The figure above simply 

* Completes a _feedforward pass_, i.e., computes the output directly from the input, in one pass, (blue to pink via black arrows). 
* Calculates the loss at each output (khaki Ls).
* Takes the derivative of each output.
* Propagates backward to update the weights (follow red arrows).

Computing the gradients require a lot of factors of Whh plus repeated gradient computations, which makes it a bit problematic, such as exploding gradients (repeated gradient computations, such as weight matrix, or gradient themselves, are greater than 1) or vanishing gradients (like exploding gradients but too small). This can usually be solved using an activation function (Rectified Linear Unit function instead of $\tanh$), weight initilization, or Changing Network Architecture. We will focus on the latter here, where we modify the architecture of RNNs and use the more complex recurrent unit with Gates such as LSTMs or GRUs (Gated Recurrent Units).

---

### Long Short Term Memory (LSTMs)

LSTMs are a special type of Neural Networks that perform similarly to RNNs, but run better than RNNs, and further solve some of the important shortcomings of RNNs for long term dependencies, and vanishing gradients. ___LSTMs are best suited for long term dependencies___.

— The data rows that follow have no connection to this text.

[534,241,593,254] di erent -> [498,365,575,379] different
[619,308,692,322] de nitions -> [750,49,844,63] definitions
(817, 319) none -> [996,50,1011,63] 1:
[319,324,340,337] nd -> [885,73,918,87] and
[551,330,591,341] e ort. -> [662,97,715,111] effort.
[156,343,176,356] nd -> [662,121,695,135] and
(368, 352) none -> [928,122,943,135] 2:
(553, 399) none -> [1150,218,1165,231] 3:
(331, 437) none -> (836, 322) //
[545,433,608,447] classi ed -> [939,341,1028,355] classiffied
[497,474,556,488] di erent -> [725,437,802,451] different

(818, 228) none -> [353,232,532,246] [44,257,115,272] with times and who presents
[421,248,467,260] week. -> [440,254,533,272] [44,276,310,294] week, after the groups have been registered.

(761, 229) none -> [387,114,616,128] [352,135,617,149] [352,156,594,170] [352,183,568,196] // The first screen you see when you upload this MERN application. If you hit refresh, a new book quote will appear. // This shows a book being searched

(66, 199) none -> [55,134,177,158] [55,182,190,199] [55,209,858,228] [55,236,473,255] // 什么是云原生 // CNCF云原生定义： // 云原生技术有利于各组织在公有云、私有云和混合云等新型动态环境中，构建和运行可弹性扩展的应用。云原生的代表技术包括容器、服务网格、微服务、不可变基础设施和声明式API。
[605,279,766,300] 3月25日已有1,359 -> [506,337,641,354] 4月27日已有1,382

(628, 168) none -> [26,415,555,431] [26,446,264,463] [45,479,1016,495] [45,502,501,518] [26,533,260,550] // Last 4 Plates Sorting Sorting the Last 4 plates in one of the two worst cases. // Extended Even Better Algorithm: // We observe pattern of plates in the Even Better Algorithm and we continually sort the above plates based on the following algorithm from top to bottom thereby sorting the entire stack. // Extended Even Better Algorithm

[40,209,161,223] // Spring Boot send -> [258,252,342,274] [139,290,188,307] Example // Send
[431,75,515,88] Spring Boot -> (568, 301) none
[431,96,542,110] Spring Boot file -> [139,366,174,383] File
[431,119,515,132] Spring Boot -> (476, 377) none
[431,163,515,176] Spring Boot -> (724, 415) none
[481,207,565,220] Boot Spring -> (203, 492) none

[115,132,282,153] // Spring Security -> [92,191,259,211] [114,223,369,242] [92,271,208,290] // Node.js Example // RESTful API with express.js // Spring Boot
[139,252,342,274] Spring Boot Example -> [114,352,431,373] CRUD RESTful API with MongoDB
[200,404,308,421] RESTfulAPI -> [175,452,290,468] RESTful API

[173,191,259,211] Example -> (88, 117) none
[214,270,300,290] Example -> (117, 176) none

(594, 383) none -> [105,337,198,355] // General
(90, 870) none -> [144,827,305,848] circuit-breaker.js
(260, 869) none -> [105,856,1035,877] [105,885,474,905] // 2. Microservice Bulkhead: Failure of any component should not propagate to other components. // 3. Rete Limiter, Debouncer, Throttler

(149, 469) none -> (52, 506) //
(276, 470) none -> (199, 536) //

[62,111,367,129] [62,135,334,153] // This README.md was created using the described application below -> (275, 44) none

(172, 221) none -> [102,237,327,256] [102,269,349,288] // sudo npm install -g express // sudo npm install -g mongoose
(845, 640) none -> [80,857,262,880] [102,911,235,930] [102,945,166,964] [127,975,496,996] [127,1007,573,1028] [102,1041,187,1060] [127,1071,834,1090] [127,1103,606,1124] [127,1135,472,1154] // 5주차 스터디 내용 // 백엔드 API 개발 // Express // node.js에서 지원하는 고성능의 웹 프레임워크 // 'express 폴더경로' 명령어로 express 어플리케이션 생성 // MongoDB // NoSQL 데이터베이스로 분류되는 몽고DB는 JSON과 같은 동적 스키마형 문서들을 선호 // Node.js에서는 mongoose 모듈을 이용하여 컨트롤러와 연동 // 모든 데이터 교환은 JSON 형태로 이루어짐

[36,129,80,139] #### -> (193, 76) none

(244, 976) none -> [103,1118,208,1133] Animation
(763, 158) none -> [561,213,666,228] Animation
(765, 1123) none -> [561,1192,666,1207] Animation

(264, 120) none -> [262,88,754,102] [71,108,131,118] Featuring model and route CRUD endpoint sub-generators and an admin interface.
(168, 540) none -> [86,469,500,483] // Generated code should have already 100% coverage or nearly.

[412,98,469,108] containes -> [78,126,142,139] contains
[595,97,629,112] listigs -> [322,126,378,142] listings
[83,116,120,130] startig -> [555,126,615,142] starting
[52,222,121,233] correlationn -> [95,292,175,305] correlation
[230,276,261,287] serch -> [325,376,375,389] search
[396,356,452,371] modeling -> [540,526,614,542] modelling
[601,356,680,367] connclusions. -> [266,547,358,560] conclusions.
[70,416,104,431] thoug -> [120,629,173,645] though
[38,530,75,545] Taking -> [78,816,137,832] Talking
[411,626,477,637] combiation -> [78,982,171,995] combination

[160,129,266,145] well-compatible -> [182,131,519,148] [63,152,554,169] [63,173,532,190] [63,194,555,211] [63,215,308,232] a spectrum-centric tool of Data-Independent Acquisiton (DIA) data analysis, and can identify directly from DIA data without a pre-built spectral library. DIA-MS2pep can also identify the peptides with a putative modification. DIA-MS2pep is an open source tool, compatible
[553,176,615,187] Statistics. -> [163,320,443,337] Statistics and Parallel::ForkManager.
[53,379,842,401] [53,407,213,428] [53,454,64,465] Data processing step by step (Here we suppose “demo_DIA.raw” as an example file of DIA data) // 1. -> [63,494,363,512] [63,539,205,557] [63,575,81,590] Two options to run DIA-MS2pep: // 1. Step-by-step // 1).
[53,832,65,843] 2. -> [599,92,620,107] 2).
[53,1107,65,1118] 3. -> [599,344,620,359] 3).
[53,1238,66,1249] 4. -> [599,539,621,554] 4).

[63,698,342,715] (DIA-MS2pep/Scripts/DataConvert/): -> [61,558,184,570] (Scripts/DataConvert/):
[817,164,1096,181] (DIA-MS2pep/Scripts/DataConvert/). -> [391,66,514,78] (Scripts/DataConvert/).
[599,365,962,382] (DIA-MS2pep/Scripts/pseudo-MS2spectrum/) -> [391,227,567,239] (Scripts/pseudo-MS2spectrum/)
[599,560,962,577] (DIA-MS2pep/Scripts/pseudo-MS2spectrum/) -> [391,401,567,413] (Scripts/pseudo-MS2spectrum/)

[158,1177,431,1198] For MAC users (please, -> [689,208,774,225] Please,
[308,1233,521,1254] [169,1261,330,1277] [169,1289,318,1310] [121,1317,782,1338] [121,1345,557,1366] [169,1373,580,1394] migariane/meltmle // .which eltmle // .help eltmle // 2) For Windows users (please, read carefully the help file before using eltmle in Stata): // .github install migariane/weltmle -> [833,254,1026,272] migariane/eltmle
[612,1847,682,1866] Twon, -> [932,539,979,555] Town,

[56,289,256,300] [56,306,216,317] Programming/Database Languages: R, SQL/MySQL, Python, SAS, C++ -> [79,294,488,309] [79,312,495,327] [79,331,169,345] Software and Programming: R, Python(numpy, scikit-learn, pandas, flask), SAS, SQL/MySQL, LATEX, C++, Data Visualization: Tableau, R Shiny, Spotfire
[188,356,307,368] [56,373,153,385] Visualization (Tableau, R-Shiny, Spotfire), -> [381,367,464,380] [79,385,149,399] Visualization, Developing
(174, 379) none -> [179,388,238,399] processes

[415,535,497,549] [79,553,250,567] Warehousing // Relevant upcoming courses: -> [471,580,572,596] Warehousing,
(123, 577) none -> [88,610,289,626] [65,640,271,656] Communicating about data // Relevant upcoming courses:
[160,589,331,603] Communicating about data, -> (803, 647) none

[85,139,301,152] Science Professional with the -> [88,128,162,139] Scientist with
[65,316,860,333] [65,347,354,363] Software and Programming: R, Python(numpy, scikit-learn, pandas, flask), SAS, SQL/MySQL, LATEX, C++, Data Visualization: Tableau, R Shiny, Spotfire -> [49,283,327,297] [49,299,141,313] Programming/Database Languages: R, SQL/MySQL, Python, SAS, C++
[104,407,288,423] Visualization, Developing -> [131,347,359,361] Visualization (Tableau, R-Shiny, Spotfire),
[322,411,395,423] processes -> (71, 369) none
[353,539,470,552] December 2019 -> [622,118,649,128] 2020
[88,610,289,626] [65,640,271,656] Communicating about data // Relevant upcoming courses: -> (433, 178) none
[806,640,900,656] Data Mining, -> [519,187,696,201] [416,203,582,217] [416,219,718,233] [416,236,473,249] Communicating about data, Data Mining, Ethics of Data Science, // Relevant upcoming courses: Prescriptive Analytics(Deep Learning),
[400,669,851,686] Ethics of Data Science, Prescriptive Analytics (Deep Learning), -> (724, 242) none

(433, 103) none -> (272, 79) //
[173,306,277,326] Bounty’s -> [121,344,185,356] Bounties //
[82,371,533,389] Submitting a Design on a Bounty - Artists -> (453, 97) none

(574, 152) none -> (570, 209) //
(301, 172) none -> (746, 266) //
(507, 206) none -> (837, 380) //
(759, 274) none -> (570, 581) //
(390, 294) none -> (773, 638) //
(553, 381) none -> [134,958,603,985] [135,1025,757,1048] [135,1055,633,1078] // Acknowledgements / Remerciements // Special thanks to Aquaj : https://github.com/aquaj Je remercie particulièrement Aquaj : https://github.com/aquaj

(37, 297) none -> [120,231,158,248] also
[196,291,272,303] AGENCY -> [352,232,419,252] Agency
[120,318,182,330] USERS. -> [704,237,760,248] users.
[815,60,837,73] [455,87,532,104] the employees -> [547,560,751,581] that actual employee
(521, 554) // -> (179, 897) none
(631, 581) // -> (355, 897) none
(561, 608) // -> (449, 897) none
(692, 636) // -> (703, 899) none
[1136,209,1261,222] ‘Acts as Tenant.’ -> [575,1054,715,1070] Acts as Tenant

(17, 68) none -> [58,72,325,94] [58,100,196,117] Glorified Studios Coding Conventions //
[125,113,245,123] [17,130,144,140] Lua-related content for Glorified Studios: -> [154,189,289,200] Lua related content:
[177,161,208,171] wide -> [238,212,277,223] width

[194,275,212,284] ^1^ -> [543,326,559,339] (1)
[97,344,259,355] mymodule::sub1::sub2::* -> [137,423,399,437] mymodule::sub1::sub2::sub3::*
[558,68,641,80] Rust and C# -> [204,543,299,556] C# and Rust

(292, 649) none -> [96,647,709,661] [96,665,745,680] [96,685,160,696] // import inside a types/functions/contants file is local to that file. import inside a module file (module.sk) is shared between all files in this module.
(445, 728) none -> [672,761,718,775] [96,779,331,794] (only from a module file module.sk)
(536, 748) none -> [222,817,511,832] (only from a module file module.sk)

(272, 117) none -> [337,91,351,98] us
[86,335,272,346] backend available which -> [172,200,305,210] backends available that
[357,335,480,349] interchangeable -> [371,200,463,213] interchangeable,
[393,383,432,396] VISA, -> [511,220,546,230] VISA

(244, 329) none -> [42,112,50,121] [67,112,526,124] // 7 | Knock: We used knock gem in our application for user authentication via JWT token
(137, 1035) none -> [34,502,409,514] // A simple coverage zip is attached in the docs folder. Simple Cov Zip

* LSTMs introduce self-looping to produce paths where gradients can flow for a long duration (meaning gradients will not vanish). 
* The main contribution of initial long-short-term memory (Hochireiter and Schmidhuber, 1997). 
* Later on, a crucial addition has been made to make the weight on this self-loop conditioned on the context, rather than fixed. 
* This can help in changing the time scale of integration. 

This means that even when LSTM has fixed parameters, the time scale of integration can change based on the input sequence because the time constants are outputs by the model itself.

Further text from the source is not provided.